Nevertheless, the present study has several limitations. First, we did not include all genetic polymorphisms that could affect the pharmacokinetics and pharmacodynamics of clopidogrel. Second, the plasma concentration of active clopidogrel metabolite was not measured in the study subjects. Therefore, the CYP2C19 polymorphisms, association with the pharmacokinetics aspect could not be investigated. Finally, the main limitation is the study’s limited sample size to evaluate the clinical outcome of clopidogrel-treated patients.
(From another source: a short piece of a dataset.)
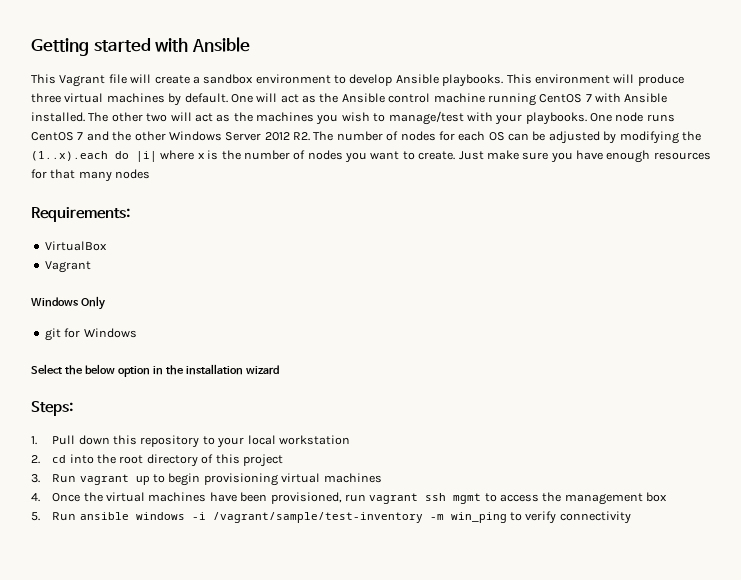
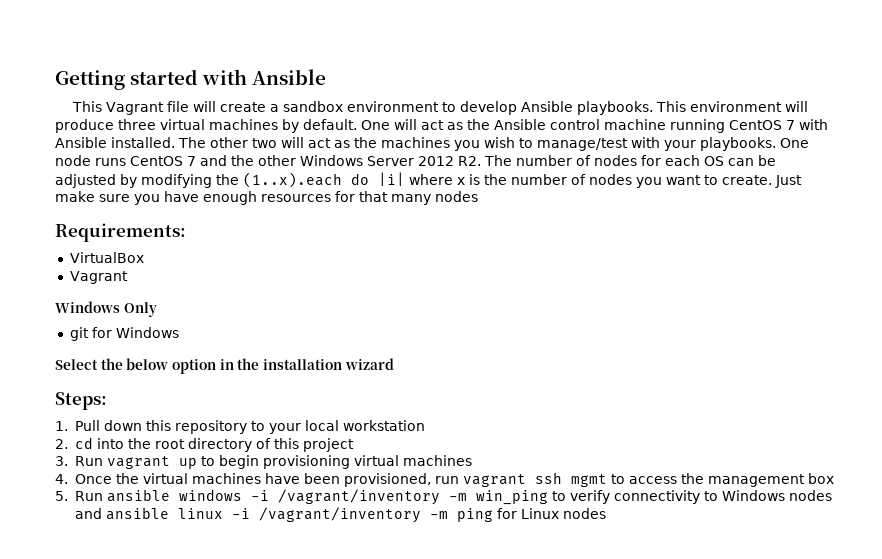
- 5. Run ansible windows -i /vagrant/sample/test-inventory -m win_ping to verify connectivity
+ 5. Run ansible windows -i /vagrant/inventory -m win_ping to verify connectivity to Windows nodes and ansible linux -i /vagrant/inventory -m ping for Linux nodes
In conclusion, this study indicates that in the Thai population tested, the prevalence of the CYP2C19*2 allele was quite high, whereas the prevalence of the CYP2C19*17 allele was relatively low. Remarkably, we observed a significant effect of loss-of-function alleles on platelet response to clopidogrel-treated patients. It is important clinically to be able to identify those individuals who are likely to have altered pharmacokinetics for clopidogrel in order to select a suitable dosage, which results in improved efficacy and safety of drug therapy. The clinical beneft of this study as well as economic cost-effectiveness remains to be proven by properly well-powered randomized trials.

Acknowledgments

This study was supported by a grant from the Thailand Center of Excellent Life Science (TCELS) and Department of Pathology, Ramathibodi Hospital, Mahidol University, Thailand.

Disclosure

The authors have no other relevant affiliations or financial involvement with any organization or entity with a financial interest in or financial conflict with the subject matter or materials discussed in the manuscript apart from those disclosed.